(Image comparison data)
----------

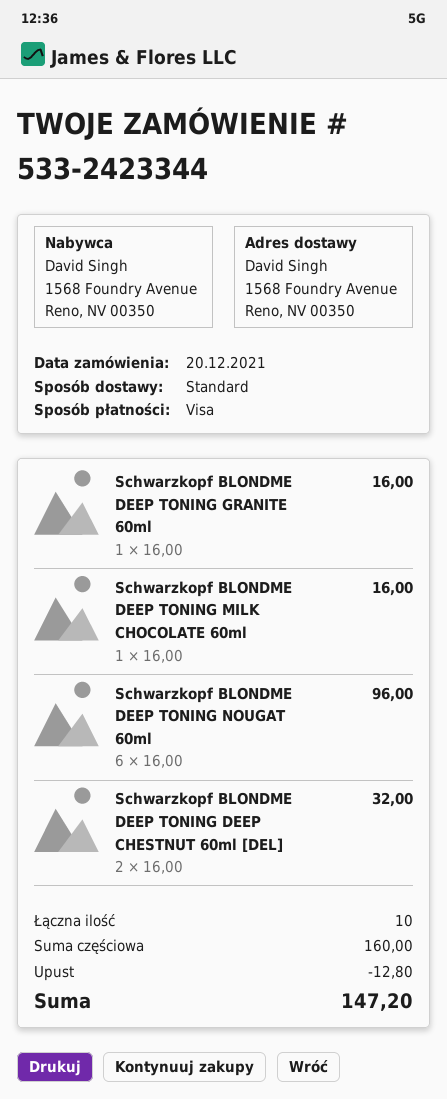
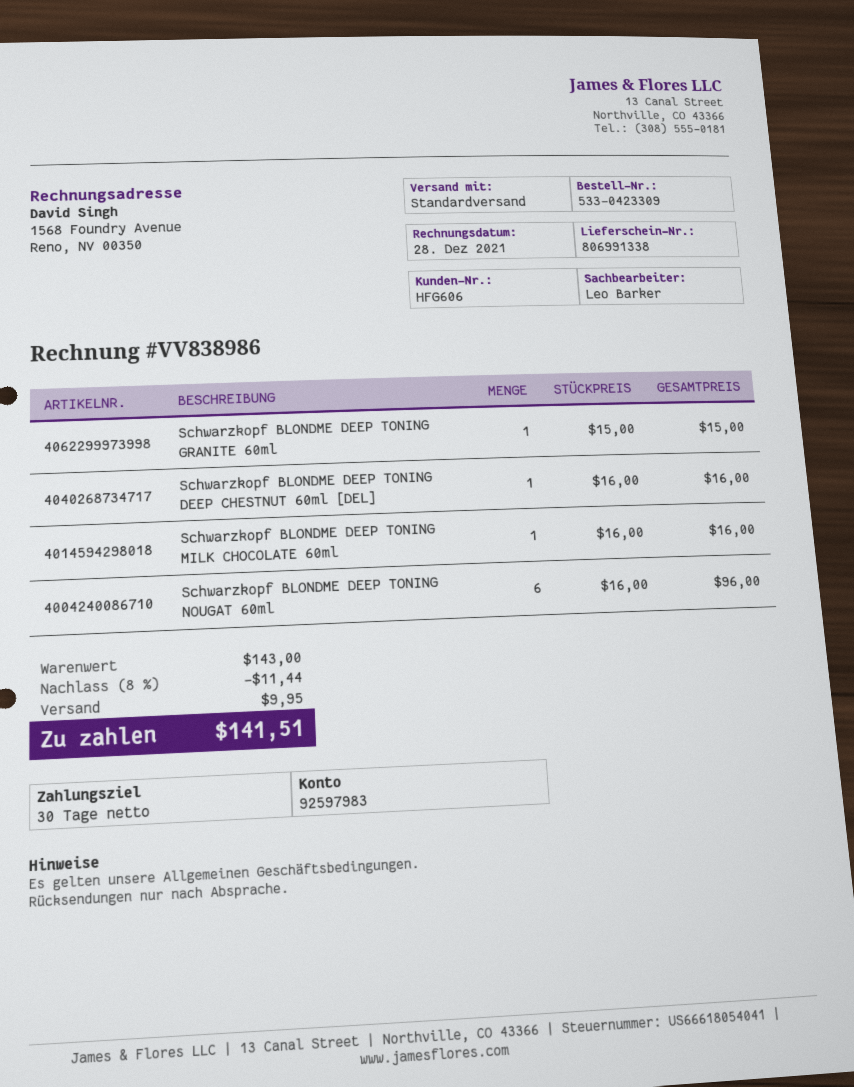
order number: 533-2423344 -> 533-0423309
Schwarzkopf BLONDME DEEP TONING GRANITE 60ml: 1 x 16.00 = 16.00 -> 1 x 15.00 = 15.00
Schwarzkopf BLONDME DEEP TONING DEEP CHESTNUT 60ml [DEL]: 2 x 16.00 = 32.00 -> 1 x 16.00 = 16.00
subtotal: 160.00 -> 143.00
discount: 12.80 -> 11.44
shipping: none -> 9.95
total: 147.20 -> 141.51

----------

Task to complete
The images in the entries above should be left out; please reproduce exactly the lines from the first through the one containing "discount: 12.80 -> 11.44".

Answer section
order number: 533-2423344 -> 533-0423309
Schwarzkopf BLONDME DEEP TONING GRANITE 60ml: 1 x 16.00 = 16.00 -> 1 x 15.00 = 15.00
Schwarzkopf BLONDME DEEP TONING DEEP CHESTNUT 60ml [DEL]: 2 x 16.00 = 32.00 -> 1 x 16.00 = 16.00
subtotal: 160.00 -> 143.00
discount: 12.80 -> 11.44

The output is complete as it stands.